L'État est responsable du risque créé par son activité administrative, de sorte que tout préjudice subi par l'individu doit être indemnisé, quelle que soit la faute de l'agent public qui l'a causé. Fort de cette compréhension, le Tribunal spécial du Trésor public de Florianópolis, au Brésil, a condamné la municipalité à indemniser l'immigré sénégalais Ousmane Hann, victime d'un emprisonnement abusif, pour des dommages moraux d'un montant de 10.000 RS, soit 1.643.362 de nos francs.
En avril 2019, Ousmane Hann s’est vu saisir sa marchandise par la garde municipale du centre de Florianópolis. Mais auparavant, connaissant sûrement ses droits,il a demandé que ce qui a été saisi soit enregistré avec la liste de tous les articles saisis, entre vêtements et chaussures, afin qu'il puisse ensuite récupérer sa marchandise. Malheureusement, cette demande a été mal interprétée, ce qui a conduit à son arrestation illégale.
Au moment des faits, plusieurs vidéos et informations ont circulé, car il n'y avait aucune raison de retenir et d'arrêter le compatriote, après l’avoir tabassé. Une situation qui a provoqué une forte émotion chez les personnes qui se trouvaient sur les lieux. Les gardes ont utilisé du gaz poivré et pointé des armes lourdes contre ceux qui protestaient contre cette arrestation arbitraire.
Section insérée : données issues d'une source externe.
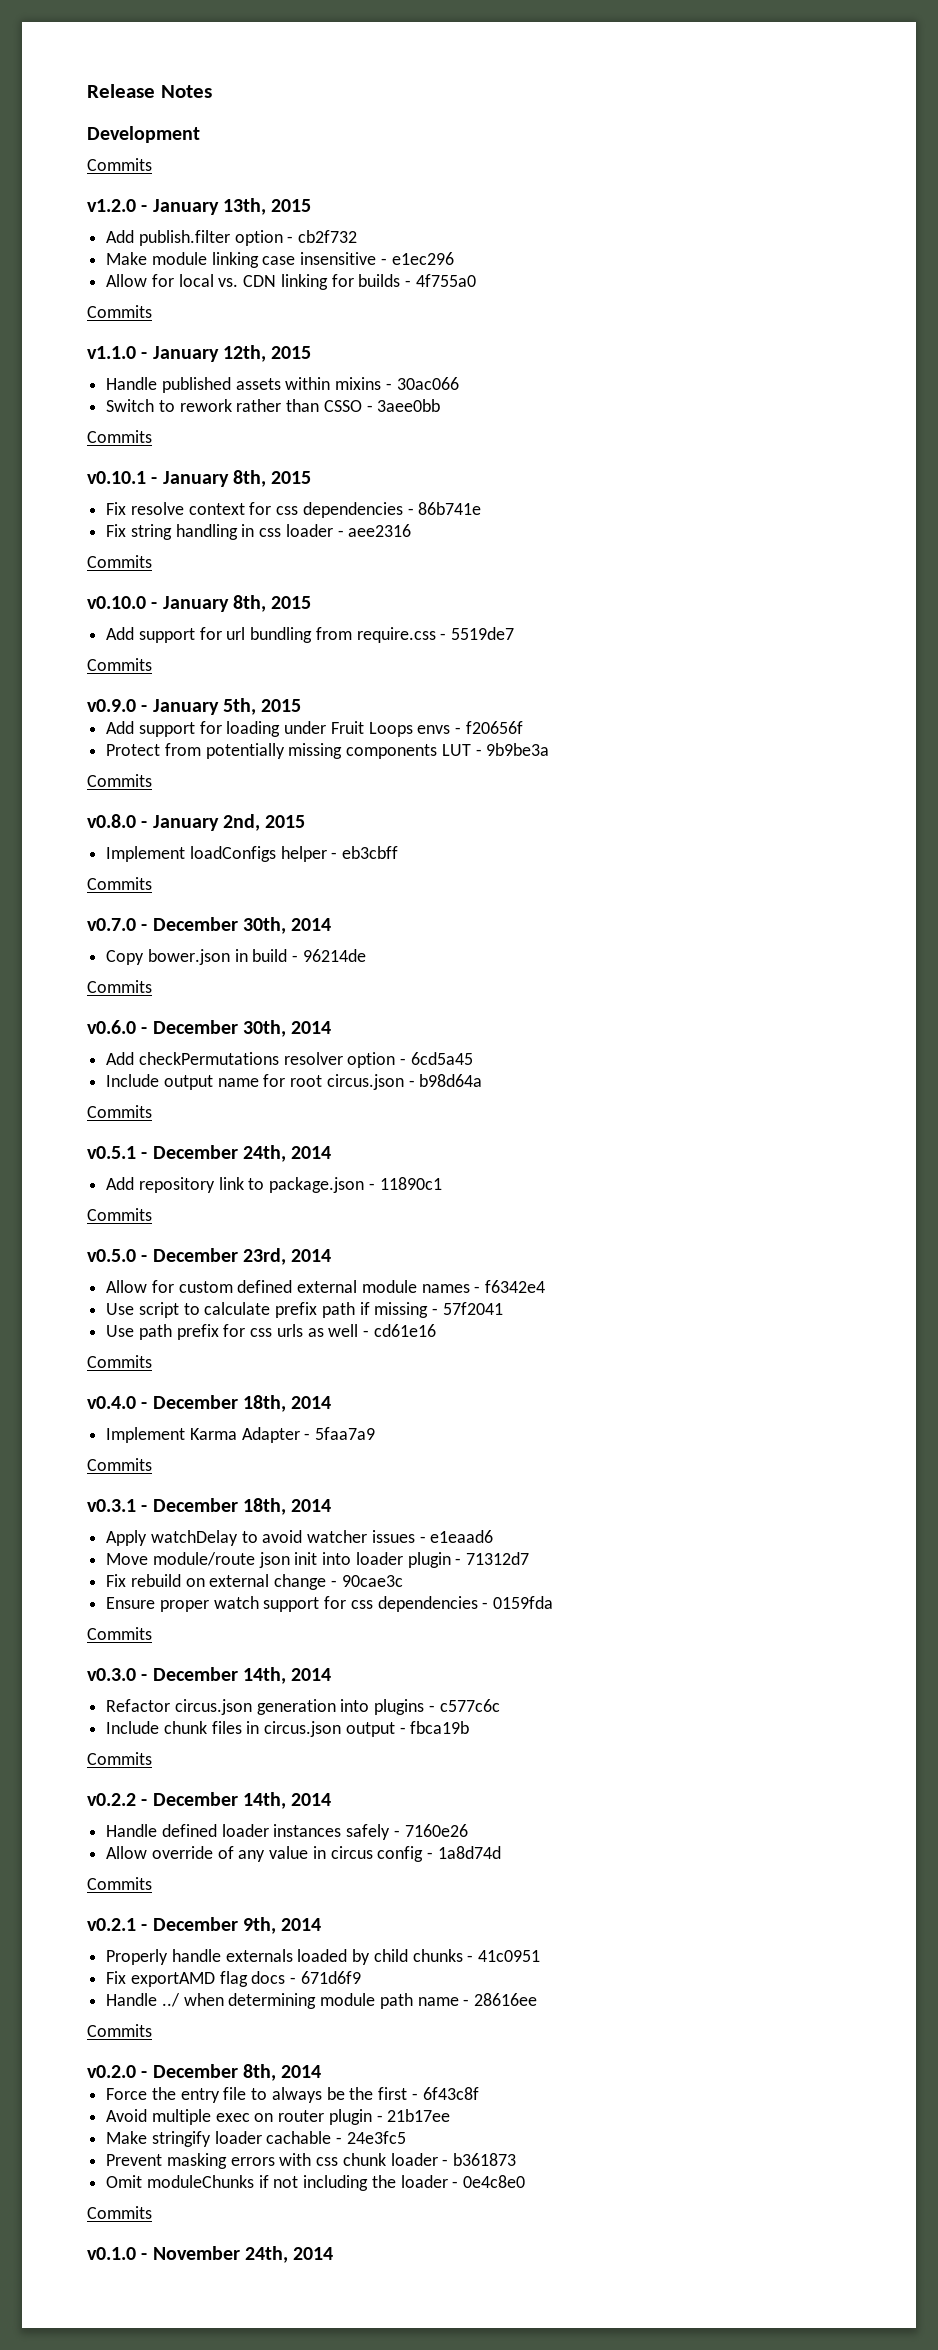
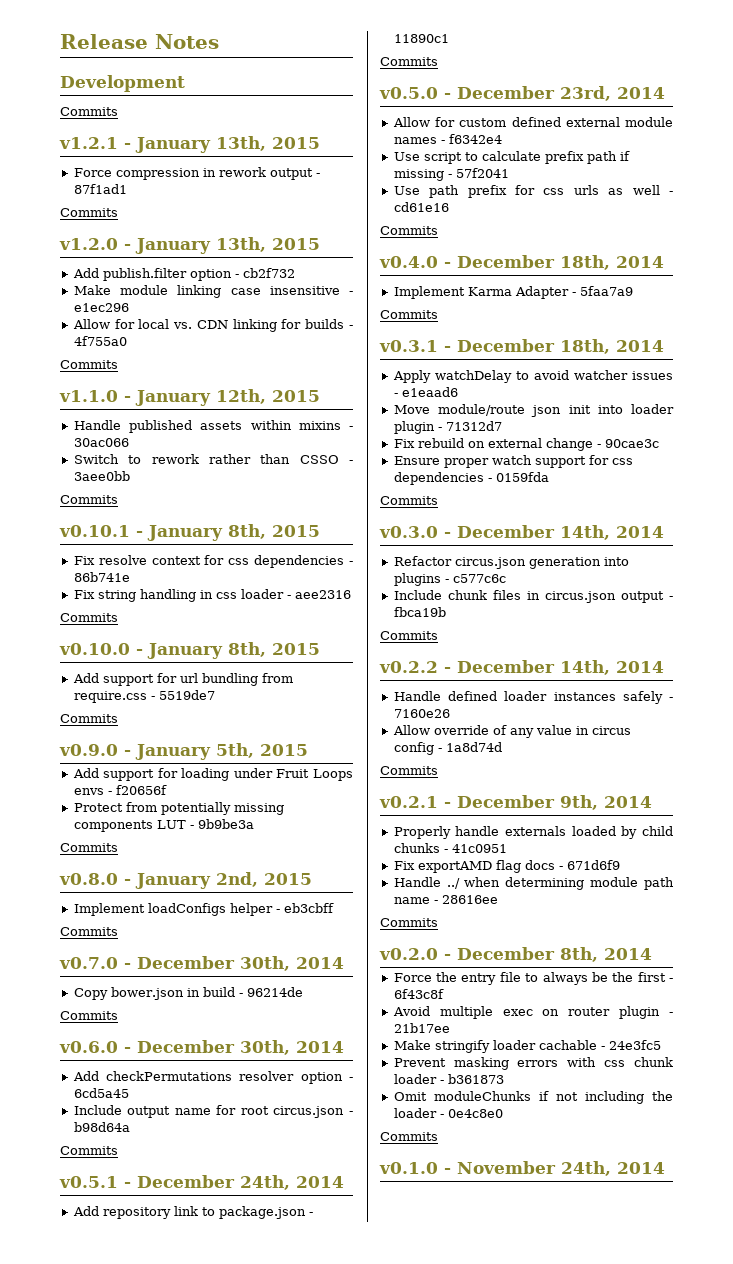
(152, 164) none -> [59,136,320,153] [73,167,320,180] [73,184,127,194] [60,208,118,217] // v1.2.1 - January 13th, 2015 // Force compression in rework output - 87f1ad1 // Commits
Face à cela, l'immigré a intenté une action en justice contre la municipalité.
La juge a expliqué que la Constitution consacre la théorie du risque administratif, qui impute à l'État la responsabilité du risque créé par son activité administrative, sans prendre en compte, aux fins d'indemniser les administrés, la faute du serveur à l'origine du dommage. «Ainsi, l'Etat répond comme cause du préjudice à l'individu, du seul fait qu'il existe un lien de causalité entre l'activité administrative et le préjudice subi», a-t-il ajouté.
Pour le magistrat, bien qu'il y ait responsabilité objective de l'Etat, le demandeur doit démontrer la survenance de l'acte illicite et le lien de causalité entre cet acte et le dommage subi. En l'espèce, l'illégalité de l'action policière a été dépeinte par le procureur qui, en demandant le classement de l'enquête policière ouverte contre le Sénégalais, a pointé avec force les abus des agents publics.
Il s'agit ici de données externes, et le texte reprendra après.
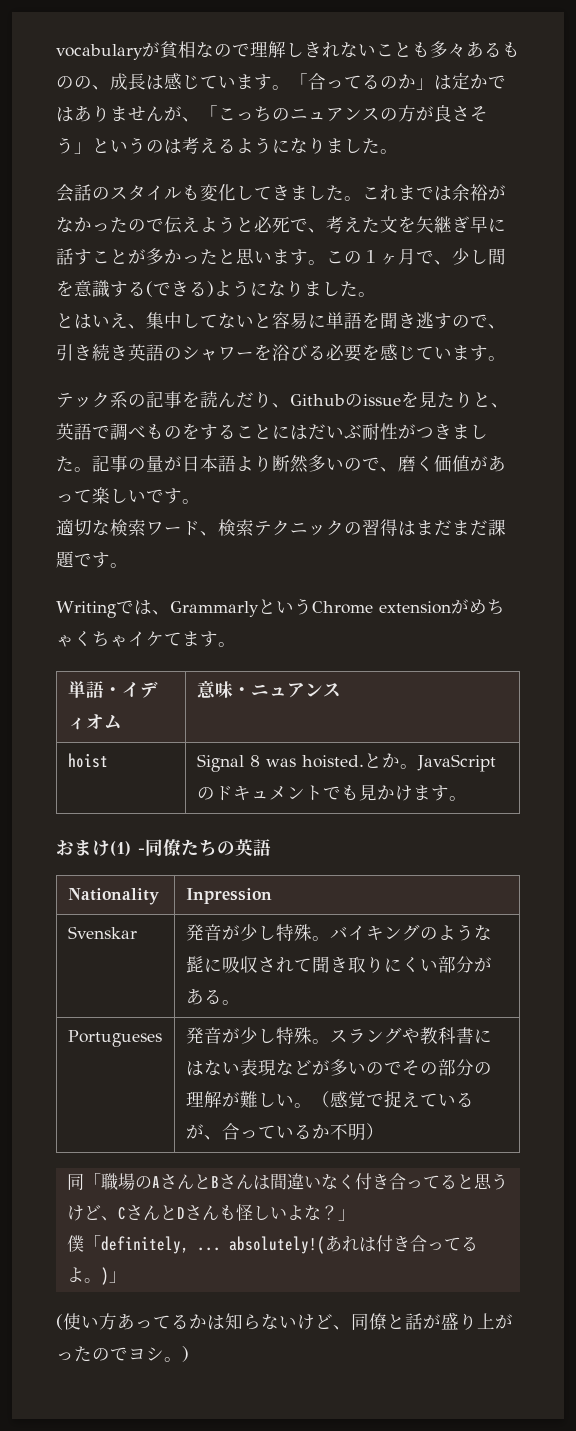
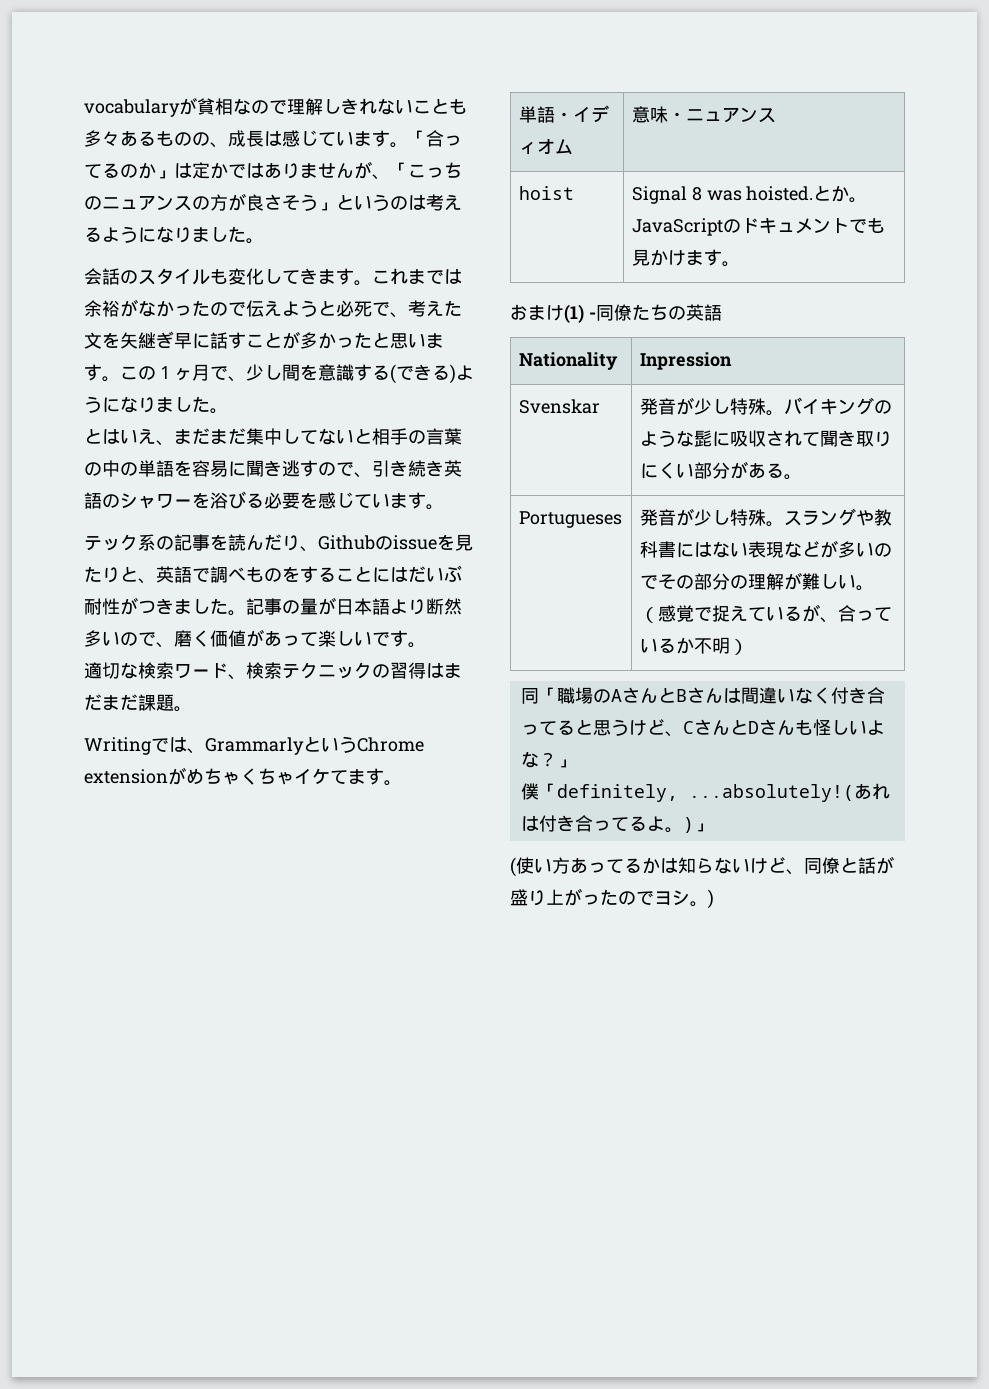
[308,185,344,201] した -> [336,268,354,285] す
(146, 326) none -> [174,428,246,444] まだまだ
[272,312,380,329] 容易に単語を -> [372,428,462,445] [84,460,246,477] 相手の言葉の中の単語を容易に
[74,552,110,568] です -> (174, 702) none
[196,1236,325,1254] ... absolutely!( -> [688,784,854,802] ...absolutely!(

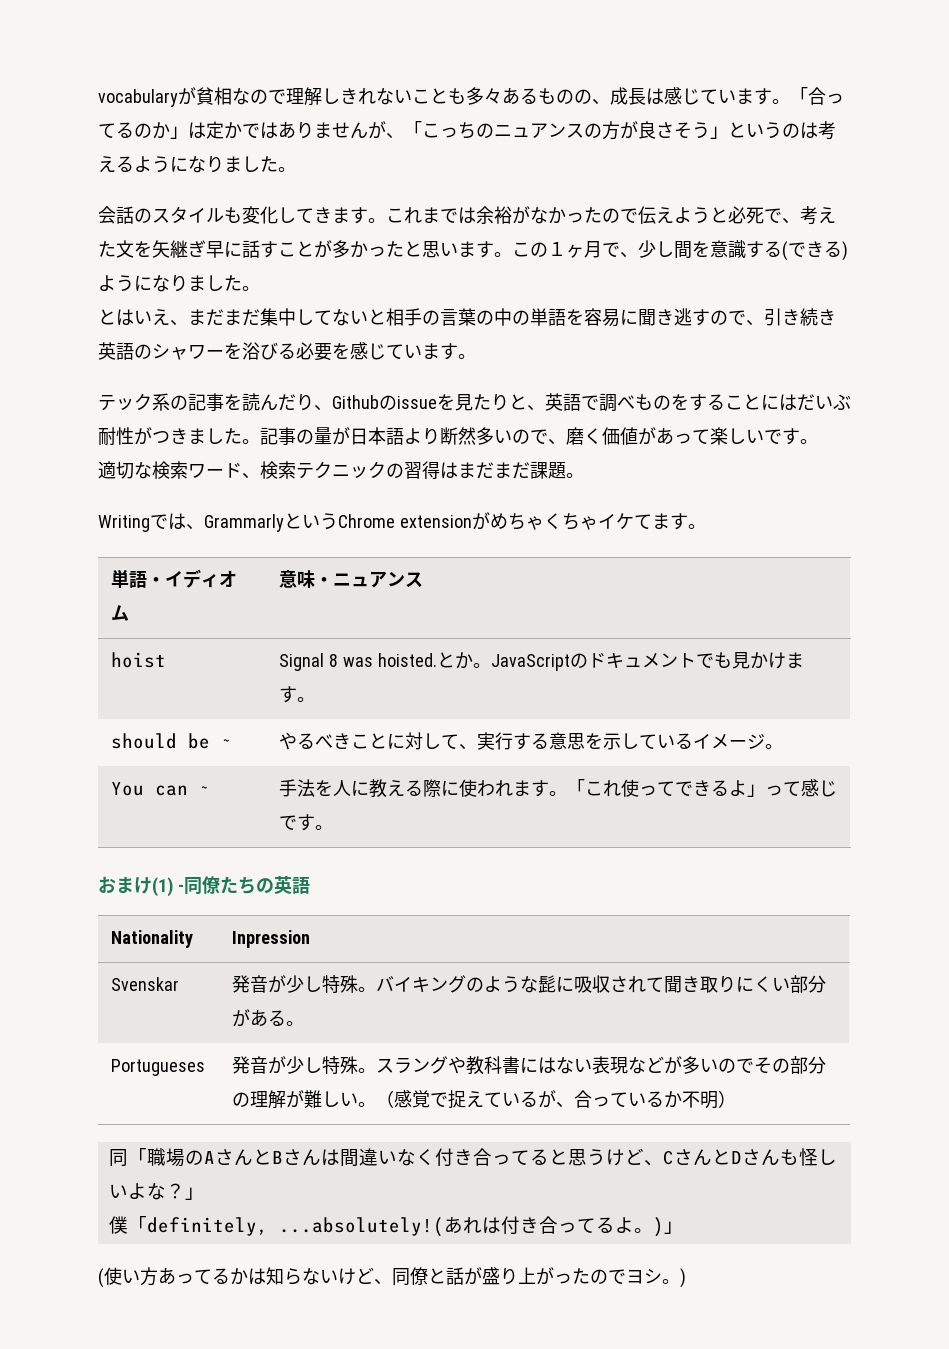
(740, 264) none -> [111,733,233,749] [279,732,784,750] [111,782,211,796] [279,779,838,798] [279,814,334,831] // should be ~ | やるべきことに対して、実行する意思を示しているイメージ。 // You can ~ | 手法を人に教える際に使われます。「これ使ってできるよ」って感じです。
Les vidéos jointes au procès prouvent également qu'il n'y avait aucune cause à l'arrestation de l'auteur. Ainsi, le juge a compris que la municipalité de Florianópolis, par l'intermédiaire de ses agents, avait agi de manière à porter atteinte aux droits d'autrui, car, en encourageant une action d'inspection, elle extrapolait la force nécessaire pour mener à bien son activité, agressant, arrêtant et blessant Ousmane.
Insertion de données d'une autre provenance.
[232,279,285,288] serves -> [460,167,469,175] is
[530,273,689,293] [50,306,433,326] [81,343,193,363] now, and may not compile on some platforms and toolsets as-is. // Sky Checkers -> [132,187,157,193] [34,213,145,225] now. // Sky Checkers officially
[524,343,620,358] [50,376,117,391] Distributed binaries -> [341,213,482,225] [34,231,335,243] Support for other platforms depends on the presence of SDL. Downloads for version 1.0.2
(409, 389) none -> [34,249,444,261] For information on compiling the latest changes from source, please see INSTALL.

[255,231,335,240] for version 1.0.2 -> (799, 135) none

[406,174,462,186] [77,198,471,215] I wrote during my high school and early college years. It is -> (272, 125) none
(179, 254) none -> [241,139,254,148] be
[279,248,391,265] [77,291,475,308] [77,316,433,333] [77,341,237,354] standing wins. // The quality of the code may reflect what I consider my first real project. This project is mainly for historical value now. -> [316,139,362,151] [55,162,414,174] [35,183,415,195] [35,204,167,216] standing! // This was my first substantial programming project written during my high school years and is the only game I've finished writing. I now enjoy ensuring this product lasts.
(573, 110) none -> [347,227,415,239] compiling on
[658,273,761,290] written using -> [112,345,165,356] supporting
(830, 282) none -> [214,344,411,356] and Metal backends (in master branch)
Le juge a conclu que l'administration publique a commis un acte illicite susceptible de générer une indemnisation pour préjudice moral, puisqu'il y a eu atteinte à l'intégrité physique de l'auteur, soumis à une situation qui va au-delà de la simple gêne.
Pour les avocats qui ont défendu notre compatriote Ousmane Hann, l'analyse du contexte de l'approche attire l'attention en raison de la grande similitude avec le meurtre brutal de l'Américain George Floyd, tué par asphyxie lors d'une approche policière abusive.